GROTTE DI CASTRO – Sarebbe stato diretto a Napoli il maxi carico di cocaina sequestrato venerdì scorso dalla guardia di finanza di Viterbo a Grotte di Castro. I 45 chili di droga, immessi sul mercato, avrebbero fruttato circa 3 milioni di euro.

Le indagini della guardia di finanza, che hanno portato in carcere il trafficante sorpreso alla guida del tir dove era nascosta la cocaina, continuano nel massimo riserbo. L’autista, di nazionalità bulgara, era tenuto da tempo sotto controllo. Partito con tutta probabilità dal porto di Anversa, al suo ingresso in Italia è stato tenuto d’occhio dalle fiamme gialle che hanno aspettato il momento giusto per intervenire e bloccarlo. I finanzieri sarebbero arrivati a quel tir attraverso un’attività investigativa partita nei mesi scorsi da Napoli.

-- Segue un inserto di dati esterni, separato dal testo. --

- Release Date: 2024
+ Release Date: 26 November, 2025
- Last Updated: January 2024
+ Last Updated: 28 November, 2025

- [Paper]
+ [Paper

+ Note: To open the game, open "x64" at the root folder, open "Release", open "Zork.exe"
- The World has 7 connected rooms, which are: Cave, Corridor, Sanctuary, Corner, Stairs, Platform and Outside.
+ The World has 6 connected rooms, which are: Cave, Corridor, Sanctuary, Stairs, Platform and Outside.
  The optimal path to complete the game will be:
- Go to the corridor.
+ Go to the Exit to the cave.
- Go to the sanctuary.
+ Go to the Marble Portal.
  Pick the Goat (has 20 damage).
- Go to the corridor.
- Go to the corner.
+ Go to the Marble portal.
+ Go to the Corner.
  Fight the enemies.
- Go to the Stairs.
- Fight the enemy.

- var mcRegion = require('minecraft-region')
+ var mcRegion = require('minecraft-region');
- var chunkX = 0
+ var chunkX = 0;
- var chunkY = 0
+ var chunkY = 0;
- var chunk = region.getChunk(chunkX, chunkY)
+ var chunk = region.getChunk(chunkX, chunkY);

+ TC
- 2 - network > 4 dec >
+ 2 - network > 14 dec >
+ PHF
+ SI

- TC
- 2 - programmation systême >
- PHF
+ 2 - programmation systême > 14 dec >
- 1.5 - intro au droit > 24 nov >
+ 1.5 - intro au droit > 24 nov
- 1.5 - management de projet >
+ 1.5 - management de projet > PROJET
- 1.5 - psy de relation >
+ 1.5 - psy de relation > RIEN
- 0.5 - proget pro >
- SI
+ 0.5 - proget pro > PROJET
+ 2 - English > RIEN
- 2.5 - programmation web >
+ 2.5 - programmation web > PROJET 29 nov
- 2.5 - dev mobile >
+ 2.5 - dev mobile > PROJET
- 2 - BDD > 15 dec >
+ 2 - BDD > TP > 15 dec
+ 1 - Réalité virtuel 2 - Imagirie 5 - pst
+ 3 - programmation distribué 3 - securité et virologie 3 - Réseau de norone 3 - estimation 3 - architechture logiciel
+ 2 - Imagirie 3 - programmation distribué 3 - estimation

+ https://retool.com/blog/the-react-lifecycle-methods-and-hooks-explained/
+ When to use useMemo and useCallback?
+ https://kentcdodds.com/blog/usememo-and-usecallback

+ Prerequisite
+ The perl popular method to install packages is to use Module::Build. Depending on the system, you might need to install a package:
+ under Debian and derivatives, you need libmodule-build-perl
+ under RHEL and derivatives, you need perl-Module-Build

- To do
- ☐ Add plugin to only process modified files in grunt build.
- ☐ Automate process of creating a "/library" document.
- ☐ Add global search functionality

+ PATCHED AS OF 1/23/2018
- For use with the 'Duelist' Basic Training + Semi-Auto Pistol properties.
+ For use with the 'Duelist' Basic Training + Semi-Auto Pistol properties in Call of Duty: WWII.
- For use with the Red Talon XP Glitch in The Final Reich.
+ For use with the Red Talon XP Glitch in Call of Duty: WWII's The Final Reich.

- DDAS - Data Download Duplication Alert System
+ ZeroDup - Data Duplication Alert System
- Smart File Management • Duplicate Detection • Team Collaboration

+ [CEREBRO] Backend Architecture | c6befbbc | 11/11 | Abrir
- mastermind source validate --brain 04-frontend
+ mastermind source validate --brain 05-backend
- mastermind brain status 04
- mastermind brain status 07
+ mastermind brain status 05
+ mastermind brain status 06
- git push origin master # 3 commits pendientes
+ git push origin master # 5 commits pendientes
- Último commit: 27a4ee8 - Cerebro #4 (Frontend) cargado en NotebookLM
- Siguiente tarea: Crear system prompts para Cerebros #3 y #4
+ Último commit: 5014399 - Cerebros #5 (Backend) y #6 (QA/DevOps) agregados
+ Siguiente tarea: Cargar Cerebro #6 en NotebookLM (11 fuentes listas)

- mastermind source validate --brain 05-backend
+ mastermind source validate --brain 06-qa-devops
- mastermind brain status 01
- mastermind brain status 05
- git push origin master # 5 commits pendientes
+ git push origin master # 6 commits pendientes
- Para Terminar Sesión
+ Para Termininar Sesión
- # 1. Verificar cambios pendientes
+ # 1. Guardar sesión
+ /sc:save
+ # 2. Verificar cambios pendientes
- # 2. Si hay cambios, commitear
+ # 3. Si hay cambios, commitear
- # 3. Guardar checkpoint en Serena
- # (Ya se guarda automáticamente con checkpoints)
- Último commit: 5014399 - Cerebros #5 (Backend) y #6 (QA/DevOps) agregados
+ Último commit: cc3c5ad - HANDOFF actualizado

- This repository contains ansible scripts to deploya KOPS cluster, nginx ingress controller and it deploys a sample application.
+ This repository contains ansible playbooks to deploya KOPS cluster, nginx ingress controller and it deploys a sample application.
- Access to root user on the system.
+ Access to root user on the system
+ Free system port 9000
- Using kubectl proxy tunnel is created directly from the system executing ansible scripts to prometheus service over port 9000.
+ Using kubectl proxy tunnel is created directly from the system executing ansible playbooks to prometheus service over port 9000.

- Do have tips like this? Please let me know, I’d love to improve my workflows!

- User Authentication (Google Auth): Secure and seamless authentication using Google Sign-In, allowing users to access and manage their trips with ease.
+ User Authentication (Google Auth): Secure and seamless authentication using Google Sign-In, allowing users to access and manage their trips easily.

L’indagine in questione sarebbe stata avviata proprio per fare luce su un canale di rifornimento della droga in Campania. Uscito al casello di Orte, il camion è stato fermato a un posto di blocco a Grotte di Castro, all’altezza del Consorzio agroalimentare dell’Alto Viterbese dove – pare – fosse prevista una sosta. Un posto di blocco organizzato dalle fiamme gialle di Roma e dal Goa, gruppo operativo antidroga, della Finanza di Napoli.

Dal controllo del carico di patate è saltata fuori la droga. Per il corriere si sono aperte le porte del carcere di Mammagialla, mentre per gli investigatori, coordinati dal procuratore Franco Pacifici, continuano gli accertamenti. Se la cocaina era diretta a Napoli, perché la deviazione nella Tuscia? A chi era destinata tutta quella droga?

Intanto ieri il trafficante di droga arrestato venerdì è comparso davanti al giudice che ha convalidato l'arresto.